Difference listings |
________________________________________
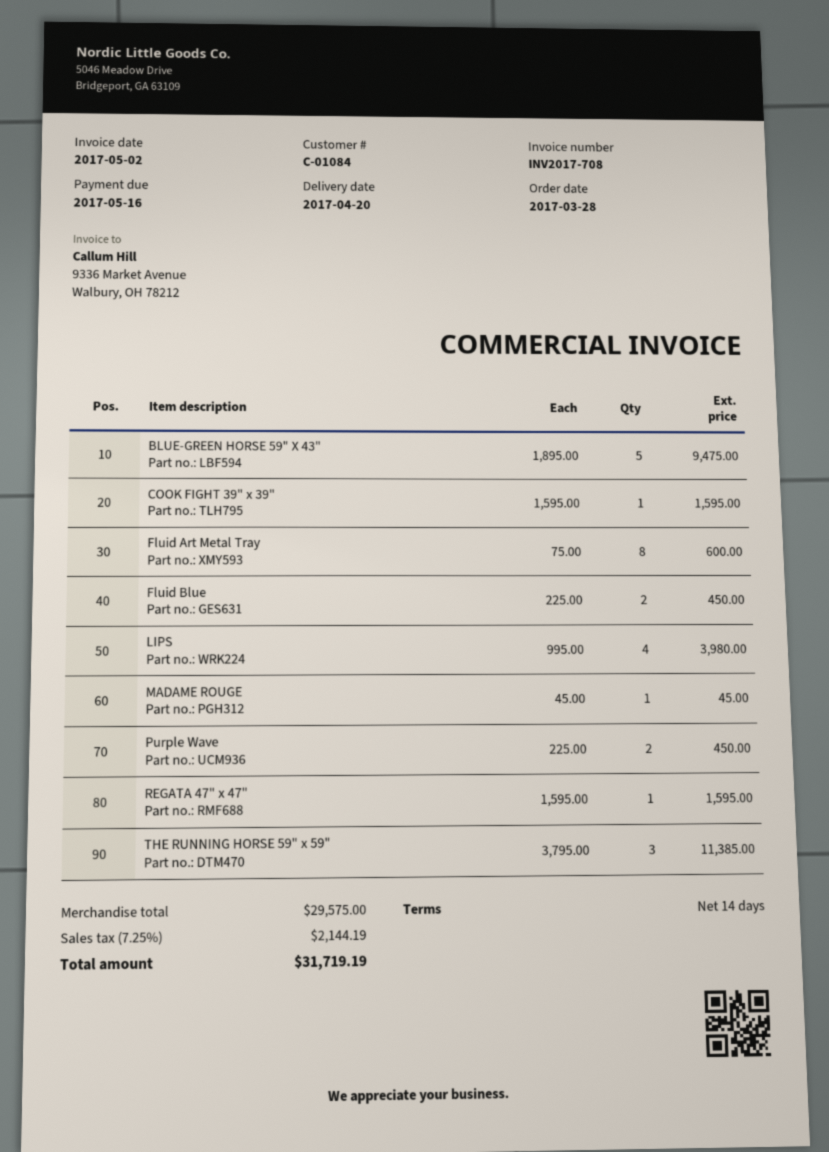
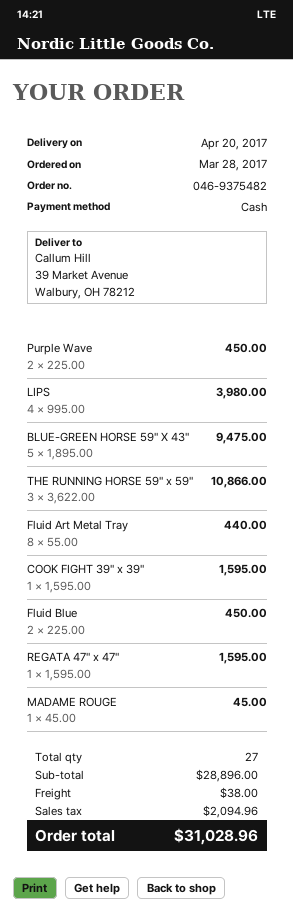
Fluid Art Metal Tray: 8 x 75.00 = 600.00 -> 8 x 55.00 = 440.00
THE RUNNING HORSE 59" x 59": 3 x 3795.00 = 11385.00 -> 3 x 3622.00 = 10866.00
subtotal: 29575.00 -> 28896.00
shipping: none -> 38.00
tax: 2144.19 -> 2094.96
total: 31719.19 -> 31028.96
________________________________________
Your objective | Give the data above again in full and unchanged, skipping the pictures.

Exercise output |
Fluid Art Metal Tray: 8 x 75.00 = 600.00 -> 8 x 55.00 = 440.00
THE RUNNING HORSE 59" x 59": 3 x 3795.00 = 11385.00 -> 3 x 3622.00 = 10866.00
subtotal: 29575.00 -> 28896.00
shipping: none -> 38.00
tax: 2144.19 -> 2094.96
total: 31719.19 -> 31028.96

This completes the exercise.